4. How would the Community's competence be extended if the proposed Regulations were adopted by the Council? (In this context, the Sub-Committee notes that the Commission already has certain procedural powers under Article 89.)

  At present, Council Regulation 3975/87 lays down rules for the application of Articles 85 and 86 of the EC Treaty to air transport and gives the Commission the necessary procedural powers to investigate cases and make competition policy decisions. The scope of the Regulation is, however, limited to air transport services between airports within the Community.

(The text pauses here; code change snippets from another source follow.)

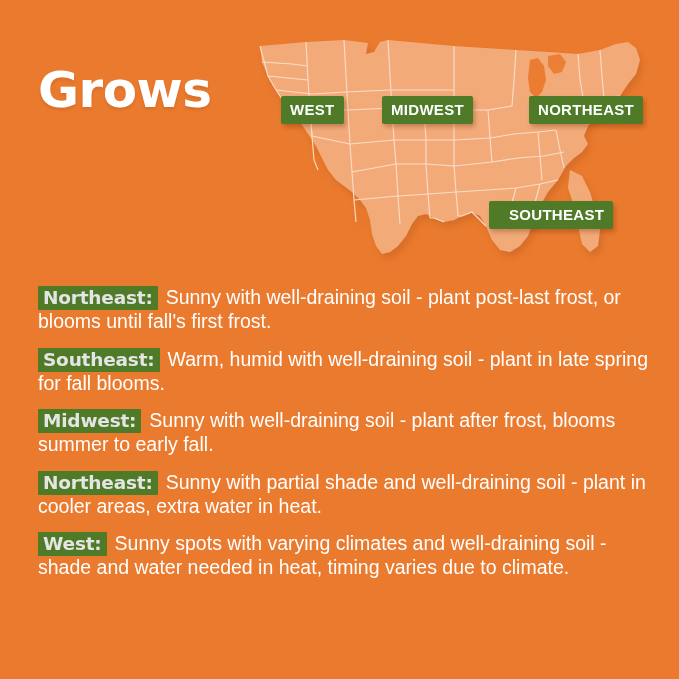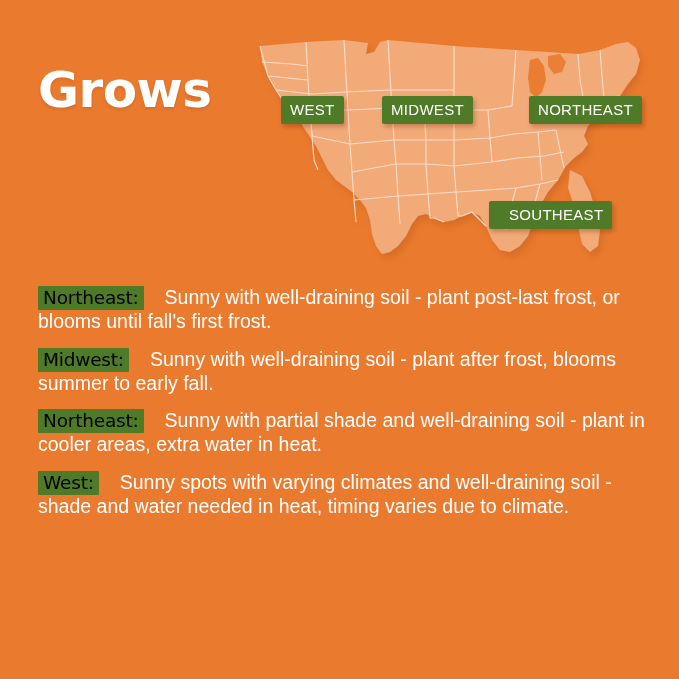"WEST" .badge { font-weight: normal -> bold }
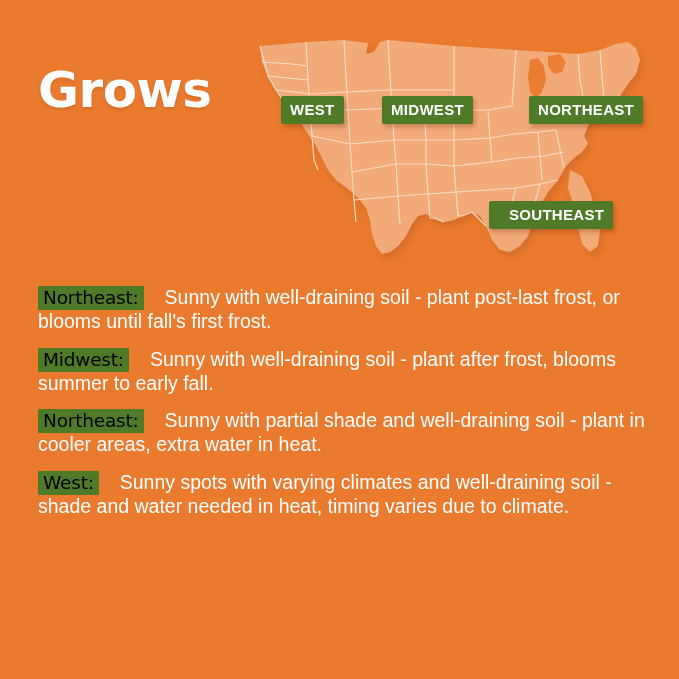"Northeast:" .region-name { color: #000000 -> #e5e5e5; font-weight: normal -> bold; margin-right: 21px -> 8px }
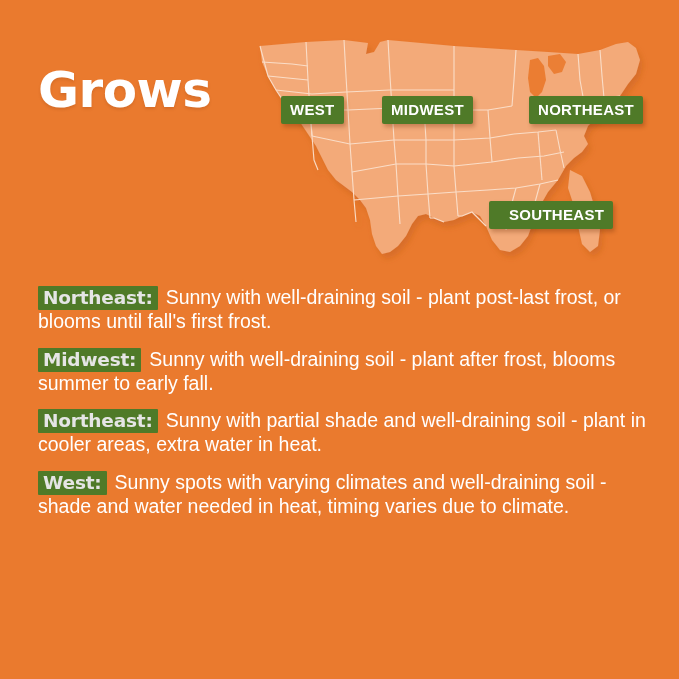"Southeast: Warm, humid with" div.region-item { html: none -> <div> <span>Southeast:</span><span>Warm, humid with well-draining soil - plant in late spring for fall blooms.</span> </div> }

  The consequences of this situation for air transport services on Community-third country routes are the following:

    —  The Commission does not have the power to adopt block exemption regulations which satisfy a genuine need for legal certainty on the part of air carriers,

    —  The Commission lacks the procedural rules necessary to apply effectively Articles 85 and 86 (for instance the Commission does not dispose of direct investigating means as the power to send formal request for information or to carry investigations and cannot fine the undertaking for infringements of EC competition rules). Instead, the Commission is obliged to resort to Article 89 of the Treaty when it investigates airlines alliances linking the Union with third countries as the USA,

    —  Article 89 was clearly foreseen as a transitory regime by the EC Treaty and unlike the applicable Council Regulation does not grant the Commission any powers to enforce the competition rules itself. The Commission can reach conclusions following its investigations but has to rely on the Member States concerned to implement them.

    —  The Member States have parallel powers under the current regime to initiate a procedure under Article 88 of the Treaty. A dual examination of the same agreement by the Commission and one or more Member States as it is the case with some of the alliances currently examined by the Commission is not only costly and time consuming but also a source of great legal uncertainty for airlines which run the risk of being the subject of conflicting decisions by those authorities.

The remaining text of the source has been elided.